Since service personnel were, at that time, not encouraged to have professional lives outside the armed forces, British Army bandmaster F. J. Ricketts published "Colonel Bogey" and his other compositions under the pseudonym Kenneth J. Alford in 1914.[3] One supposition is that the tune was inspired by a British military officer who "preferred to whistle a descending minor third" rather than shout "Fore!" when playing golf.[4] It is this descending interval that begins each line of the melody. The name "Colonel Bogey" began in the late 19th century as an imaginary "standard opponent" in assessing a player's performance,[5] and by Edwardian times the Colonel had been adopted by the golfing world as the presiding spirit of the course.[6] Edwardian golfers on both sides of the Atlantic often played matches against "Colonel Bogey".[7]Bogey is now a golfing term meaning "one over par".[8]
Legacy
At the start of World War II, "Colonel Bogey" became a British institution when a popular song was set to the tune: "Hitler Has Only Got One Ball" (originally "Göring Has Only Got One Ball" after the Luftwaffe leader suffered a groin injury), essentially exalting rudeness.[1]
In episode 28 of The Benny Hill Show from 1976, the march was used in the Sale of the Half-Century game show sketch during a Name That Tune-style question. One of the contestants' answers was "After the Ball" after which the host (Benny Hill) responded with, "well, you're sort of half-right" referring to the anti-Hitler slur.
In the 1985 film The Breakfast Club, all the teenage main characters are whistling the tune during their Saturday detention when Principal Vernon (played by Paul Gleason) walks into the room.[12] It was also used in Short Circuit and Spaceballs.[2]
The Jawa like creatures called Dinks from the 1987 film Spaceballs whistled Colonel Bogey in three scenes.
In The Simpsons episode Stark Raving Dad, Bart initially writes a verse to a birthday song for Lisa to the tune of "Colonel Bogey March" albeit with jokey lyrics.
In The Fresh Prince of Bel-Air episode "I Know Why the Caged Bird Screams", the fictional ULA Peacocks have a fight song to the tune of the Colonel Bogey March. In the 2019, the Colonel Bogey March was used in the TV series The Man in the High Castle, in episode 8 of season 4. The song was featured in episode 5 of season 6 of Outlander, revealing a returning character from season 5. The song also continued through the credits. The Colonel Bogey March was used in the 2024 neo-noir television series Monsieur Spade from AMC and Canal+. Perhaps coincidentally, the main character, Sam Spade, was previously played by Humphrey Bogart, often called "Bogie".[13]

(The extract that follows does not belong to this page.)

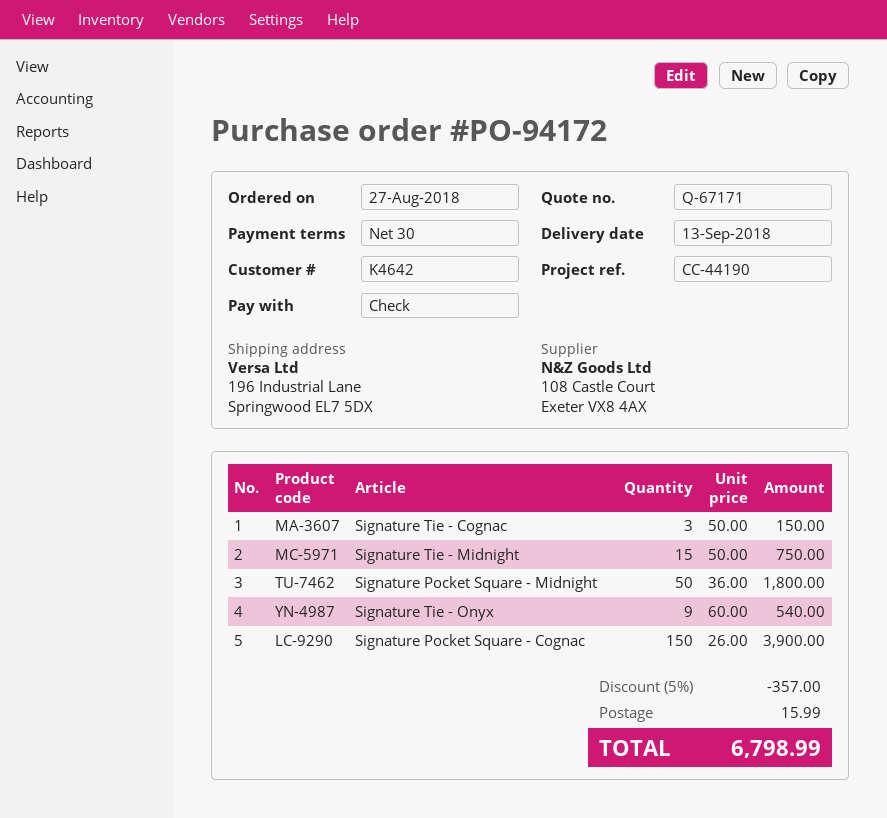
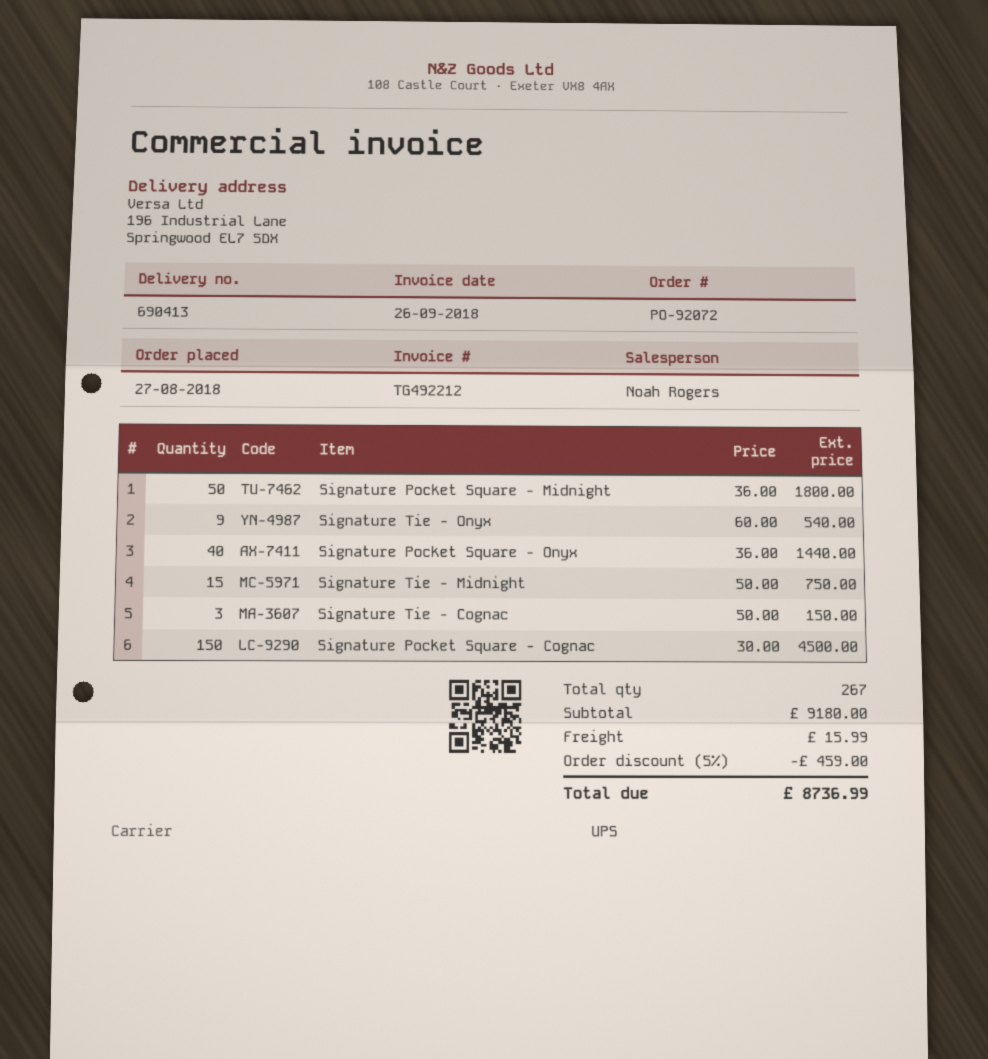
order number: PO-94172 -> PO-92072
Signature Pocket Square - Cognac: 150 x 26.00 = 3900.00 -> 150 x 30.00 = 4500.00
Signature Pocket Square - Onyx: none -> 40 x 36.00 = 1440.00
discount: 5% = 357.00 -> 5% = 459.00
total: 6798.99 -> 8736.99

At the end of the ChuckleVision episode On the Hoof, Paul and Barry have to put on a marching band for a pompous government minister at an MI7 camp only for it to go awry. The latter brother plays the tune on a kazoo while the former just hits a tambourine.
English composer Malcolm Arnold added a counter-march, which he titled "The River Kwai March", for the 1957 dramatic film The Bridge on the River Kwai, set during World War II. The two marches were recorded together by Mitch Miller as "March from the River Kwai – Colonel Bogey" and it reached #20 in the US in 1958.
The Arnold march forms part of the orchestral concert suite made of the Arnold film score by Christopher Palmer published by Novello & Co in London.[17]
On account of the movie, the "Colonel Bogey March" is often miscredited as the "River Kwai March". While Arnold did use "Colonel Bogey" in his score for the movie, it was only the first theme and a bit of the second theme of "Colonel Bogey", whistled unaccompanied by the British prisoners several times as they marched into the prison camp. The British actor Percy Herbert, who appeared in The Bridge on the River Kwai, suggested the use of the song in the movie. According to Kevin Brownlow's interviews with the film's director David Lean, it was actually Lean who knew of the song and fought during the screenwriting process to have it whistled by the troops. He realized it had to be whistled rather than sung because the World War II-era lyrics (see "Hitler Has Only Got One Ball") were racy and would not get past the censors. Percy Herbert was used as a consultant on the film because he had first-hand experience of Japanese POW camps; he was paid an extra £5 per week by Lean.